Under certain circumstances, when taxpayers establish that they
incurred a trade or business expense but do not substantiate the
amount of the expense, the Court may estimate the amount of the
deductible expense. Cohan v. Commissioner, 39 F.2d 540, 543-544
(2d Cir. 1930). The estimate must, however, have some reasonable
evidentiary basis. Vanicek v. Commissioner, 85 T.C. 731, 743
(1985). In estimating the amount deductible, the Court considers
that taxpayers' inexactitude is of their own making. Cohan v.
Commissioner, supra at 544.
Initially, we do not accept petitioners's testimony that he
was engaged in any profit-seeking activity concerning the growing
of trees. Secondly, we cannot find that petitioner’s travel was
ordinary or necessary in connection with either his leasing
activity or investment goals. Simply, the travel was for
petitioner’s personal convenience to be with his family.

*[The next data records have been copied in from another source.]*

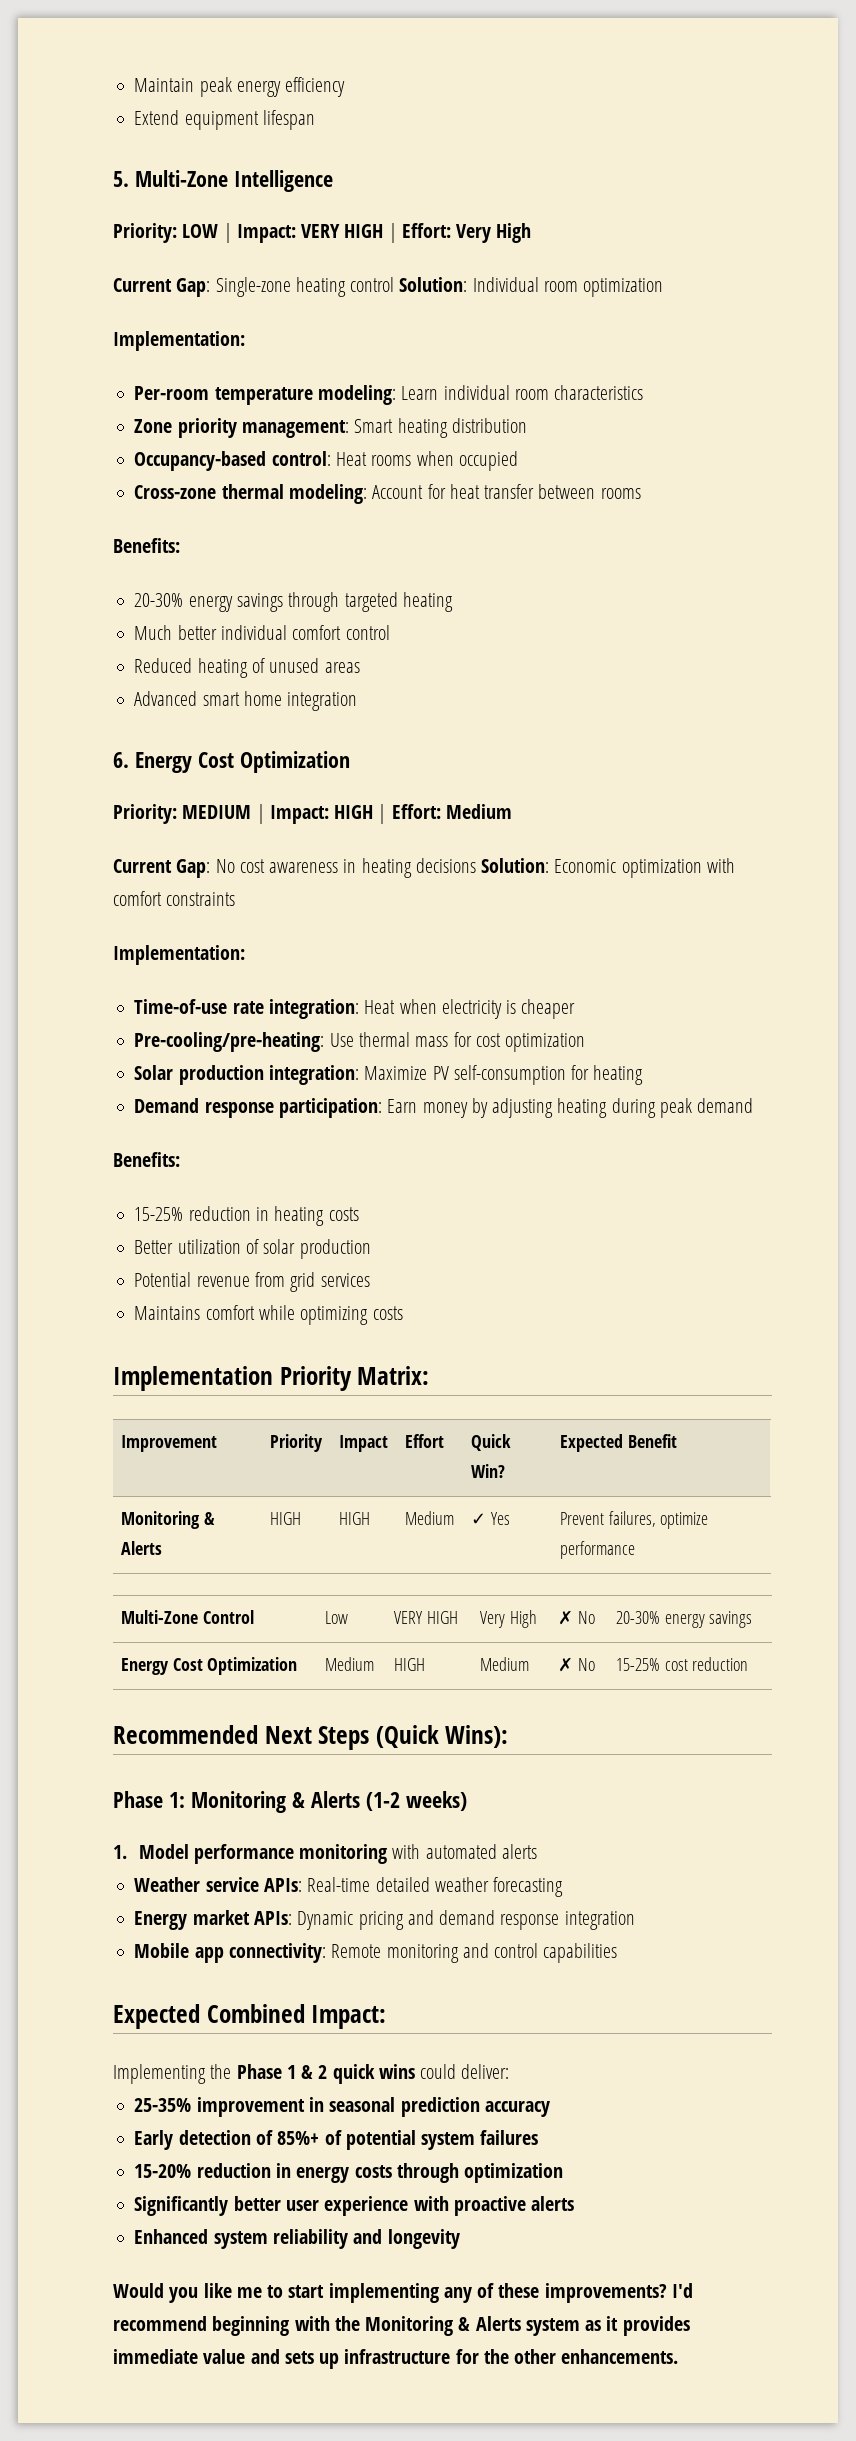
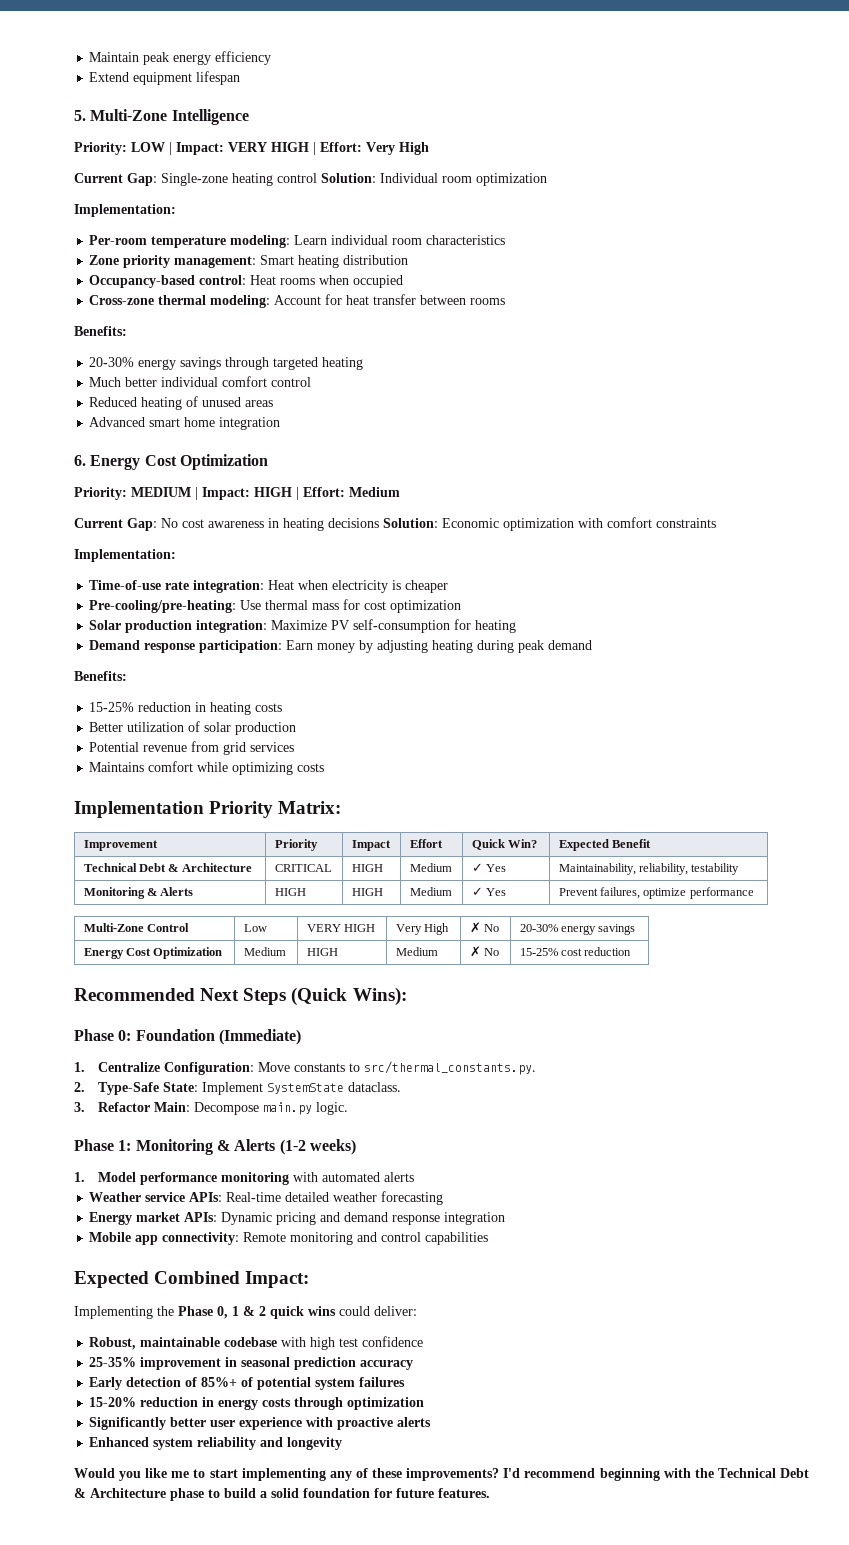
+ Technical Debt & Architecture | CRITICAL | HIGH | Medium | ✓ Yes | Maintainability, reliability, testability
+ Phase 0: Foundation (Immediate)
+ 1. Centralize Configuration: Move constants to src/thermal_constants.py.
+ 2. Type-Safe State: Implement SystemState dataclass.
+ 3. Refactor Main: Decompose main.py logic.
- Implementing the Phase 1 & 2 quick wins could deliver:
+ Implementing the Phase 0, 1 & 2 quick wins could deliver:
+ Robust, maintainable codebase with high test confidence
- I'd recommend beginning with the Monitoring & Alerts system as it provides immediate value and sets up infrastructure for the other enhancements.
+ I'd recommend beginning with the Technical Debt & Architecture phase to build a solid foundation for future features.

We have found, however, that petitioners repaired and
maintained the farm property in connection with their leasing
activity and, based on the record, find that they are entitled to
a total deduction of $1,500 in Schedule F expenses for each of
the 3 taxable years.
Petitioner’s testimony regarding the claimed contribution
deductions was generally not credible and was uncorroborated.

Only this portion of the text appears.